Stored dataset items —
++++++++++++++++++++
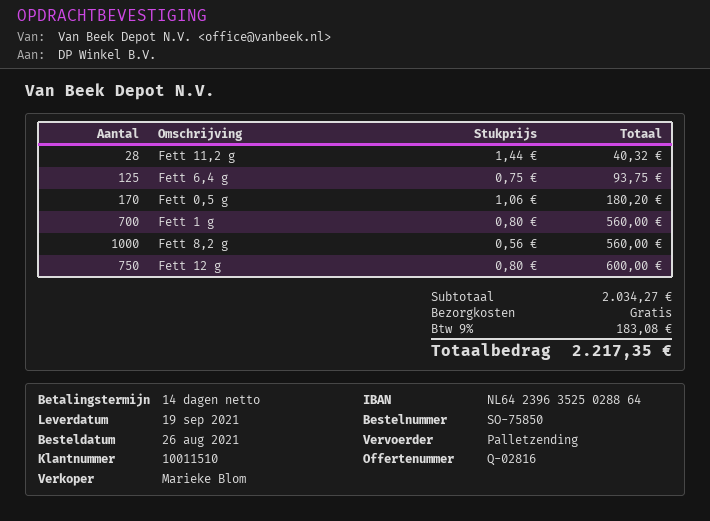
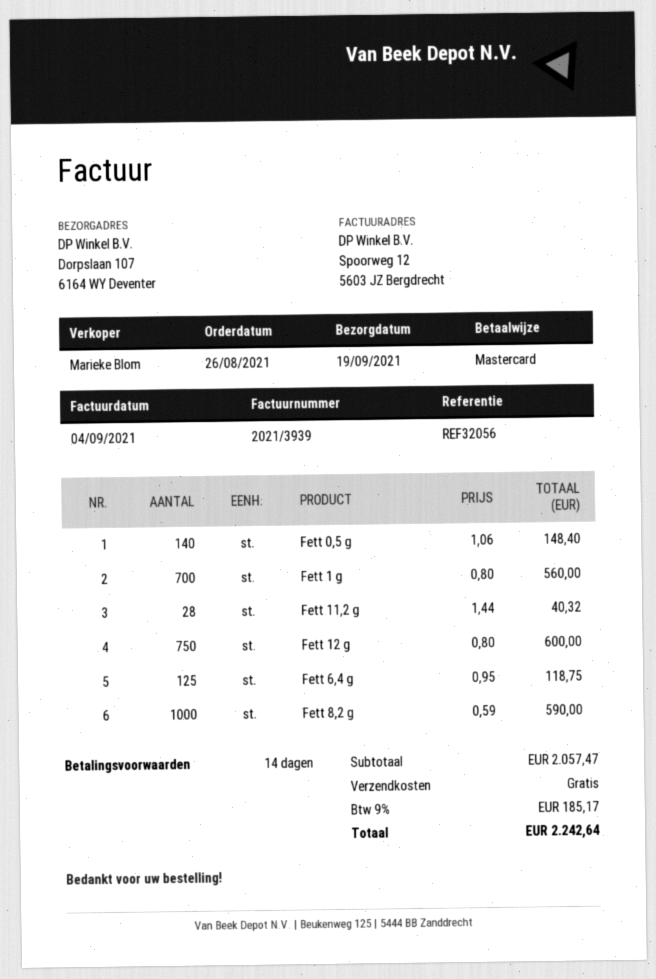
Fett 6,4 g: 125 x 0.75 = 93.75 -> 125 x 0.95 = 118.75
Fett 0,5 g: 170 x 1.06 = 180.20 -> 140 x 1.06 = 148.40
Fett 8,2 g: 1000 x 0.56 = 560.00 -> 1000 x 0.59 = 590.00
subtotal: 2034.27 -> 2057.47
tax: 9% = 183.08 -> 9% = 185.17
total: 2217.35 -> 2242.64

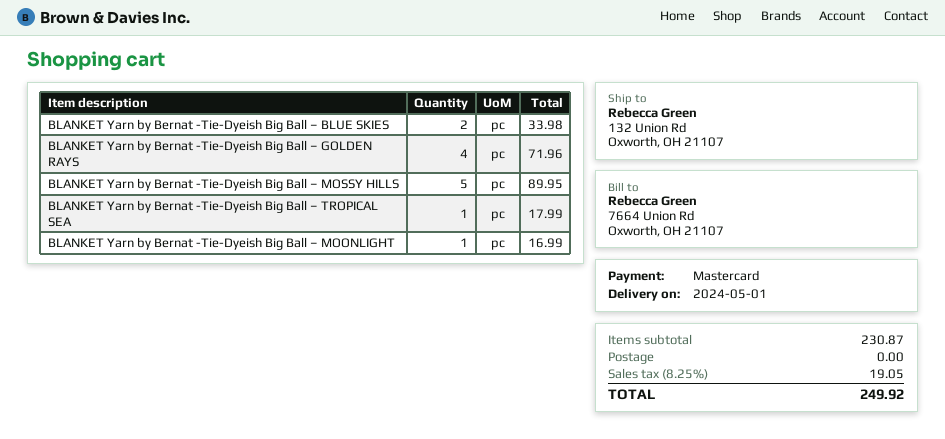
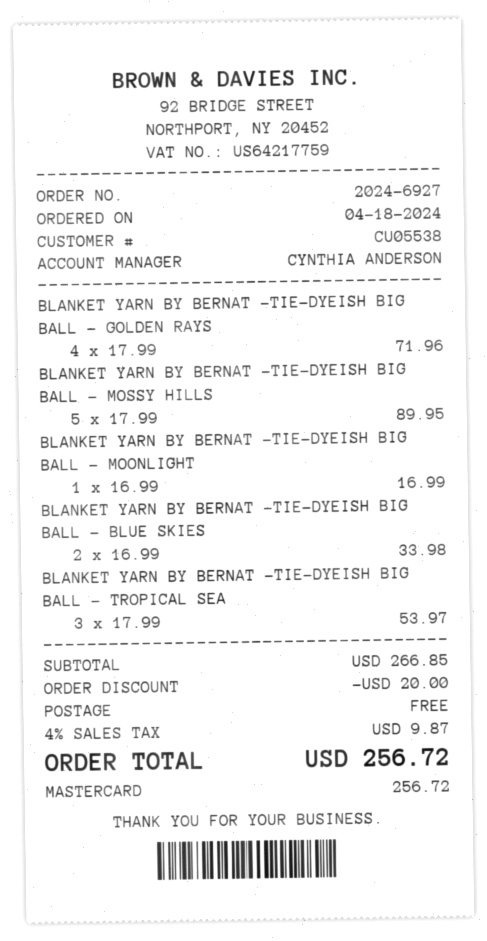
BLANKET Yarn by Bernat -Tie-Dyeish Big Ball – TROPICAL SEA: 1 for 17.99 -> 3 for 53.97
subtotal: 230.87 -> 266.85
discount: none -> 20.00
tax: 8.25% = 19.05 -> 4% = 9.87
total: 249.92 -> 256.72

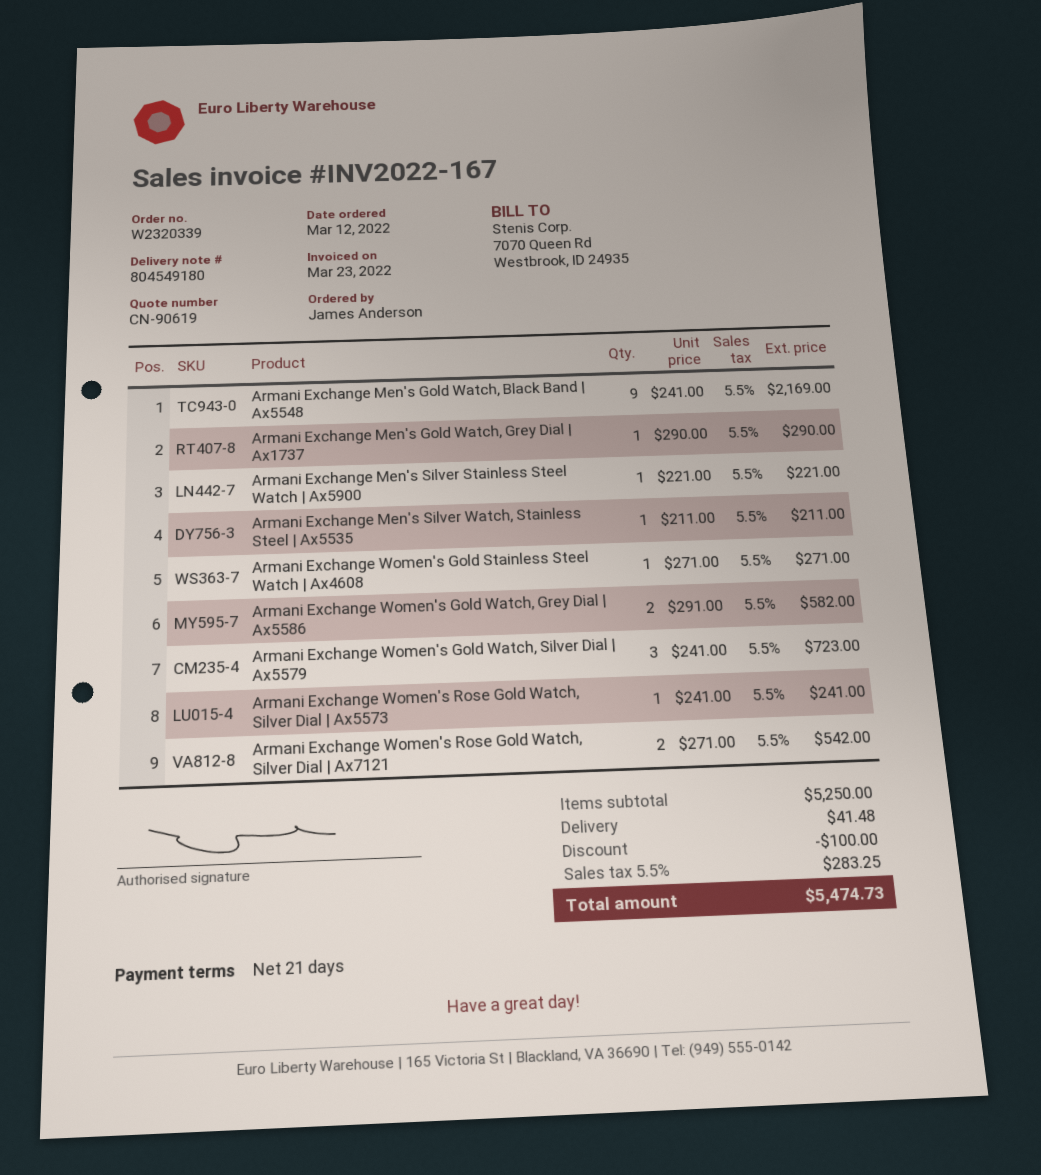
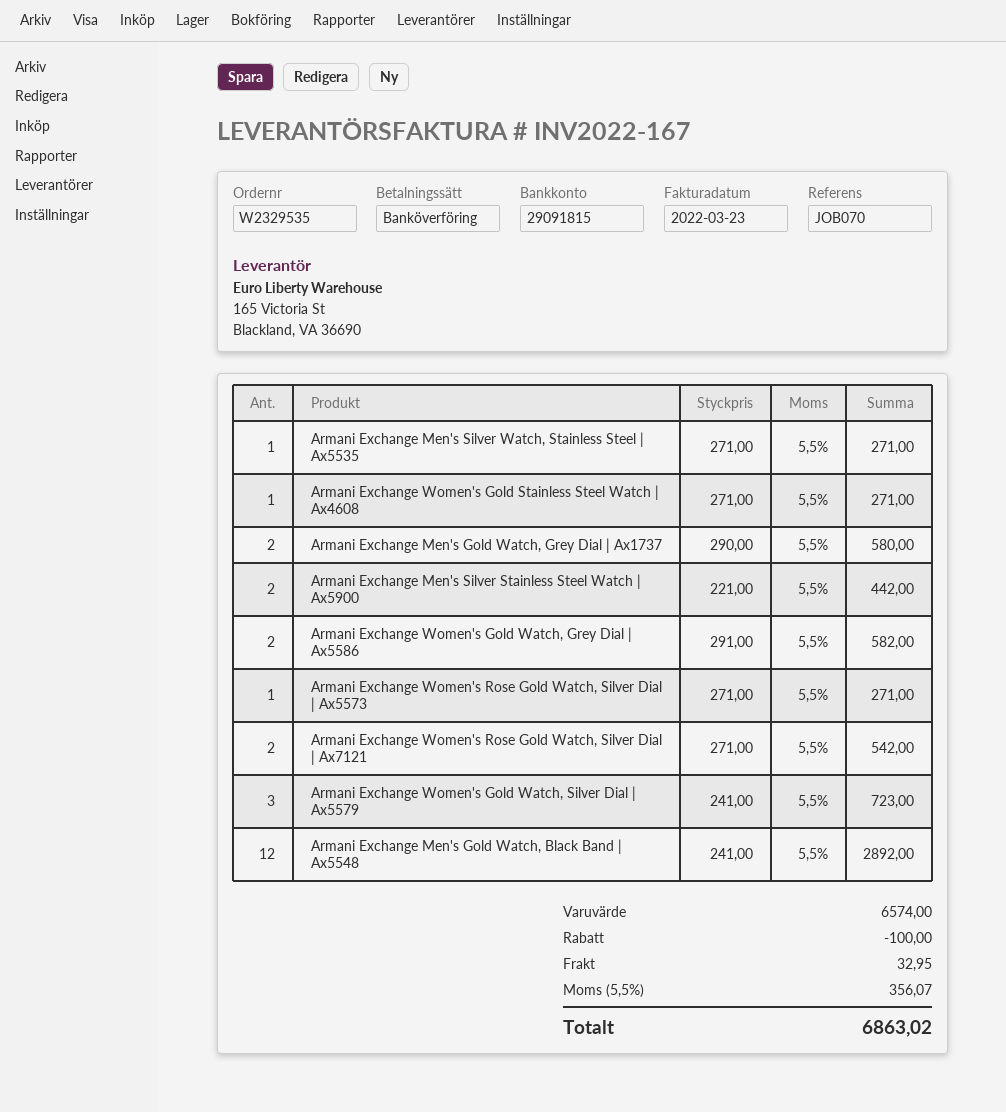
order number: W2320339 -> W2329535
Armani Exchange Men's Gold Watch, Black Band | Ax5548: 9 x 241.00 = 2169.00 -> 12 x 241.00 = 2892.00
Armani Exchange Men's Gold Watch, Grey Dial | Ax1737: 1 x 290.00 = 290.00 -> 2 x 290.00 = 580.00
Armani Exchange Men's Silver Stainless Steel Watch | Ax5900: 1 x 221.00 = 221.00 -> 2 x 221.00 = 442.00
Armani Exchange Men's Silver Watch, Stainless Steel | Ax5535: 1 x 211.00 = 211.00 -> 1 x 271.00 = 271.00
Armani Exchange Women's Rose Gold Watch, Silver Dial | Ax5573: 1 x 241.00 = 241.00 -> 1 x 271.00 = 271.00
subtotal: 5250.00 -> 6574.00
shipping: 41.48 -> 32.95
tax: 5.5% = 283.25 -> 5.5% = 356.07
total: 5474.73 -> 6863.02

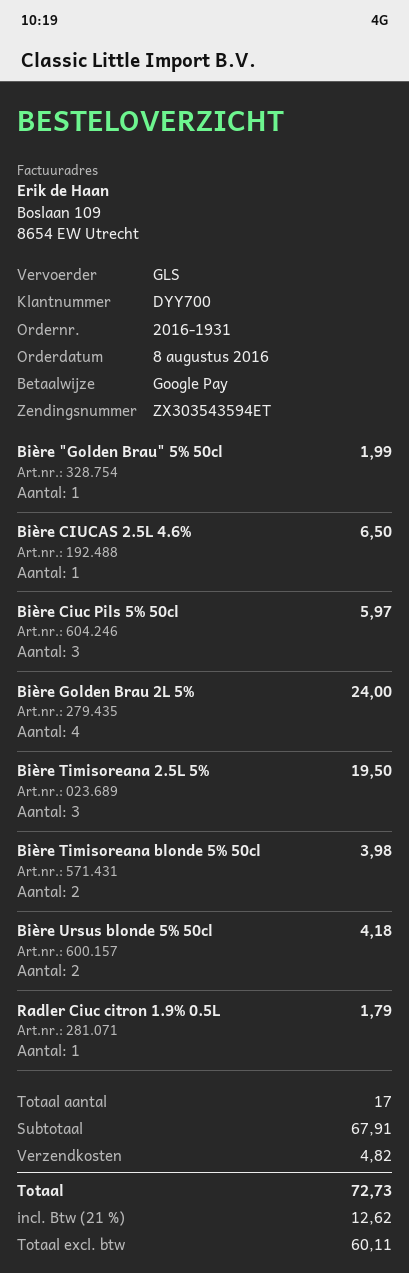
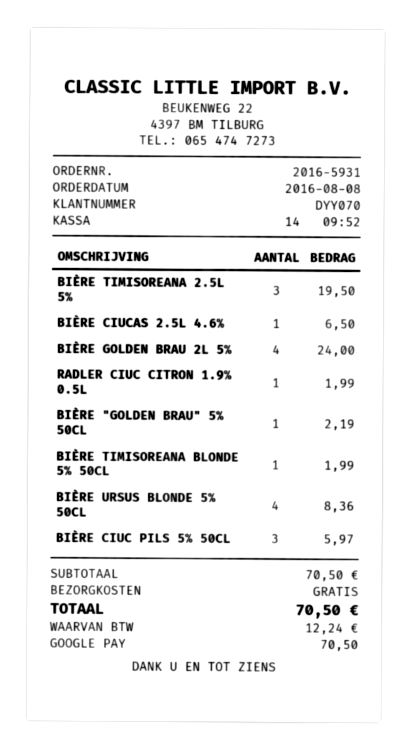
order number: 2016-1931 -> 2016-5931
customer number: DYY700 -> DYY070
Bière "Golden Brau" 5% 50cl: 1 for 1.99 -> 1 for 2.19
Bière Timisoreana blonde 5% 50cl: 2 for 3.98 -> 1 for 1.99
Bière Ursus blonde 5% 50cl: 2 for 4.18 -> 4 for 8.36
Radler Ciuc citron 1.9% 0.5L: 1 for 1.79 -> 1 for 1.99
subtotal: 67.91 -> 70.50
shipping: 4.82 -> 0.00
tax: 12.62 -> 12.24
total: 72.73 -> 70.50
++++++++++++++++++++
GOAL OF THE EXERCISE — Copy word for word the span of the records above that begins at the line with "discount: none -> 20.00" and ends at the line with "Armani Exchange Men's Gold Watch, Black", including those two lines but not the pictures.

OUTPUT FOR THIS TASK —
discount: none -> 20.00
tax: 8.25% = 19.05 -> 4% = 9.87
total: 249.92 -> 256.72

order number: W2320339 -> W2329535
Armani Exchange Men's Gold Watch, Black Band | Ax5548: 9 x 241.00 = 2169.00 -> 12 x 241.00 = 2892.00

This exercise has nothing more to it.